Alternatively, researches may try to construct surrogate variables, which validly represent the study outcome/exposure, but unlike it have a stronger administrative or financial implication, and therefore, have a better chance to be well represented in the database. For example, sometimes the study population may be easier and more accurately captured using the number of patients ‘treated for the disease’ (data retrieved from reimbursed prescription database) rather than the number of ‘diagnosed patients’ (data retrieved from administratively reported diagnoses). Depending on the purpose and process of the diagnoses report, these data may vary by reporting clinic, year and type of healthcare insurer and provider. However, the documentation of drug purchase and reimbursement is fairly stable and uniform. It is important to stress that such method of variable definition should always be preceded by a preliminary validation study, which must demonstrate the degree of correlation between the variable and its surrogate.
This issue is further complicated by the fact that clinical guidelines and definitions may change, as well as the clinical coding system, which may be transformed with time (eg, ICD9 substituted with ICD10 codes). There is no way to avoid such complications, but to accurately state in the methods section the system and the definitions used for case identification in the study. In view of this problem, lately much of the scientific work on administrative databases is being dedicated to developing uniform clinical algorithms which are intended to identify patients with certain diagnosis with maximal accuracy.25–27
Another type of information bias detected in many database studies, and thoroughly discussed in this context by Prof Suissa,12 ,28 is called ‘immortal time bias’. As explained in the referenced publications, this bias occurs because a certain initial interval of the follow-up period is erroneously classified as exposed while in fact being unexposed.
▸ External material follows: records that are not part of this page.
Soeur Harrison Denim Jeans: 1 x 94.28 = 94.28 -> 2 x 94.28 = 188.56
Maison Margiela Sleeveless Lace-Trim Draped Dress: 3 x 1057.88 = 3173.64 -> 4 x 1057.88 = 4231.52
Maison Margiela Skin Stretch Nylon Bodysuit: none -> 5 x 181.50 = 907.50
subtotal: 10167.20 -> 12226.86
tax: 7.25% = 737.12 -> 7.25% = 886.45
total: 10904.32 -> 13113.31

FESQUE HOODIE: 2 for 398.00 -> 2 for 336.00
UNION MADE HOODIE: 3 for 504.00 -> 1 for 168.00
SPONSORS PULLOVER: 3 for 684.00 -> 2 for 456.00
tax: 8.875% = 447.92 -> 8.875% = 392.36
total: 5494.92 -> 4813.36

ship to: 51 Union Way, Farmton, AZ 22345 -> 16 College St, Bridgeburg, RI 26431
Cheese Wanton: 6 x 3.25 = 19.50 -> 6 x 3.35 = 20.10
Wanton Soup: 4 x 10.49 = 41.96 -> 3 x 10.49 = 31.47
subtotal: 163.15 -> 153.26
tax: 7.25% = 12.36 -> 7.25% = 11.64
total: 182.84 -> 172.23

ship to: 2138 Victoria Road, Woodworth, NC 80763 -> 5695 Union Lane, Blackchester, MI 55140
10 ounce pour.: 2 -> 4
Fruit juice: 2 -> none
Therefore, this interval called immortal time, adds guaranteed protected survival time to the exposed group and systematically distorts causal associations. This bias inflates the survival of the treated group and overestimates the protective effect of treatment.28 Although this bias is not intrinsic to administrative data studies, it often appears in them. Several solutions have been proposed for dealing with this problem. First, immortal bias can be avoided by carefully defining the follow-up period during data retrieval from the database. Specifically, the definition of index time for the exposed and unexposed cohorts must be equivalent.12 Correcting for immortal time bias is also possible during the statistical analysis, using person-time modelling where the immortal period is classified as unexposed period.28 Alternatively, Cox proportional hazard may be used, where the exposure is modelled in a time-dependent manner.
Area-level data
Area-level data, otherwise named group-level or aggregate data, are ecologic type of information collected for individuals in administrative databases. The reason that some data is only provided in aggregated form is patients’ privacy. In particular, area-level data maintenance is applied for data of personal character, such as income, race and ethnicity. Aside from ethical and privacy issues, this type of personal data is not always practically attainable.29
To explain the nature of area-level data, we will use a patient's personal income as an example. This parameter is not routinely collected in administrative databases. However, patients’ socioeconomic status (SES) may be inferred from the general socio-demographic composition of their area of residence. The method of data imputation, which is used to produce an SES proxy based on patients’ area of residence, is called ‘geocoding’.29 This technique has been proposed and practiced for imputation of ethnicity and SES in the administrative databases.29 ,30 Essentially, geocoding is used to link between two sets of data. The first one is the list of patients and their addresses, derived from the administrative database. The second is census-derived information, such as rates of poverty, levels of education and employment, ethnic and racial composition, on geographically defined areas of residence. Based on the combination of these data, the patients’ SES is inferred. The smaller the chosen area of residence is (city, zip code area, census tract, neighbourhood), the more homogenous it is in terms of its sociodemographic composition.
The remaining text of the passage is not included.